Work out how many lines of the listing below contain the word "Sweden". Respond with that number only.

====== INFORMATION SUPPLIED

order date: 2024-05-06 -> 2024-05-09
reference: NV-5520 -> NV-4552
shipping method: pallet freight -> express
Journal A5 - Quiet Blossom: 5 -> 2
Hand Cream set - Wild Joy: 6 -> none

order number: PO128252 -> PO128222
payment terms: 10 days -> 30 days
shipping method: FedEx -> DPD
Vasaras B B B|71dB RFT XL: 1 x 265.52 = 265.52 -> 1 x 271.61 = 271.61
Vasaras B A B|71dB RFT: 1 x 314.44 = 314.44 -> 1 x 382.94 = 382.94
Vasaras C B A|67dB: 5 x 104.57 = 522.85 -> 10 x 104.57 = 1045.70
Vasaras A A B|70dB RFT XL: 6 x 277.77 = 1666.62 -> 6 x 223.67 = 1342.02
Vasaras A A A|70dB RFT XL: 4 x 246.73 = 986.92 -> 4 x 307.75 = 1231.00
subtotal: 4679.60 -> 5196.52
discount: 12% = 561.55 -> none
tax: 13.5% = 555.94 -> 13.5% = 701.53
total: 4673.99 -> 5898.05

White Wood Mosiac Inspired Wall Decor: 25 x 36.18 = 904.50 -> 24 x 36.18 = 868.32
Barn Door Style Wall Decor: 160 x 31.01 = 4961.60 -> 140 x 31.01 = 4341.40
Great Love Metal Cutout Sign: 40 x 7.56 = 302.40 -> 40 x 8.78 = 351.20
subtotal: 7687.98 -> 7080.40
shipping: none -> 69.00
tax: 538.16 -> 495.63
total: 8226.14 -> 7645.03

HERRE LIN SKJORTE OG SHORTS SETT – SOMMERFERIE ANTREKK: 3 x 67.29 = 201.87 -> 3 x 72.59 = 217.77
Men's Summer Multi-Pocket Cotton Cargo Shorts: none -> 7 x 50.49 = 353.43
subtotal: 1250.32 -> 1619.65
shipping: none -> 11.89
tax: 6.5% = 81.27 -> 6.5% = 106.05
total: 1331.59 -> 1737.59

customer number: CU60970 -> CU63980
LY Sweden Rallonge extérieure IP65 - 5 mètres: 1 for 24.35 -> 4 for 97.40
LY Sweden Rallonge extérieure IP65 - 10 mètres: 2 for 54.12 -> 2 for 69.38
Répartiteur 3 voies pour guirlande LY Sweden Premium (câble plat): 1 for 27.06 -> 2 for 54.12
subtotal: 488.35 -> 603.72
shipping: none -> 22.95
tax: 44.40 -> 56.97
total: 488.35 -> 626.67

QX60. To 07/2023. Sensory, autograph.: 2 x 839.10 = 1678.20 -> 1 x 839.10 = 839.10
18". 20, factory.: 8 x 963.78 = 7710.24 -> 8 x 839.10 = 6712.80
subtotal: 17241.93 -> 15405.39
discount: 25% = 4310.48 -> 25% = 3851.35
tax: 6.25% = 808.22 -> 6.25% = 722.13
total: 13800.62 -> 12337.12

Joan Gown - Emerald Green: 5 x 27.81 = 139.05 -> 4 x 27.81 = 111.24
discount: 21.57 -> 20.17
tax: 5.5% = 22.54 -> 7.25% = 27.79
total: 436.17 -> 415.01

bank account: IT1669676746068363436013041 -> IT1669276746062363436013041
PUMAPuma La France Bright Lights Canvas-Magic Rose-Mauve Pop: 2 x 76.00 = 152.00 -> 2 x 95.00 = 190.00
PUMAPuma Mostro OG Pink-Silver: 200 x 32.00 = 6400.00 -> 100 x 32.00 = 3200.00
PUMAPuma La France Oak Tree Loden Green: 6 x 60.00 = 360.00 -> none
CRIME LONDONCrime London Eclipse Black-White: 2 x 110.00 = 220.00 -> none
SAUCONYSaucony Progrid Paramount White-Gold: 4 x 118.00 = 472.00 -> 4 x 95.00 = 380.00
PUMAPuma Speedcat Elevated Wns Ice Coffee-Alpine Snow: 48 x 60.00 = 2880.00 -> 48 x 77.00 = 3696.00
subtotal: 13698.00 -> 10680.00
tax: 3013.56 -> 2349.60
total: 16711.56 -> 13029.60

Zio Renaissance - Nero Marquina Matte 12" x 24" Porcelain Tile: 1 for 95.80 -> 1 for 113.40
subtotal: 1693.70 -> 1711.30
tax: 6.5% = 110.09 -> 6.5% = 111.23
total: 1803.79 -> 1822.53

============

RESULT OF THIS TASK:
3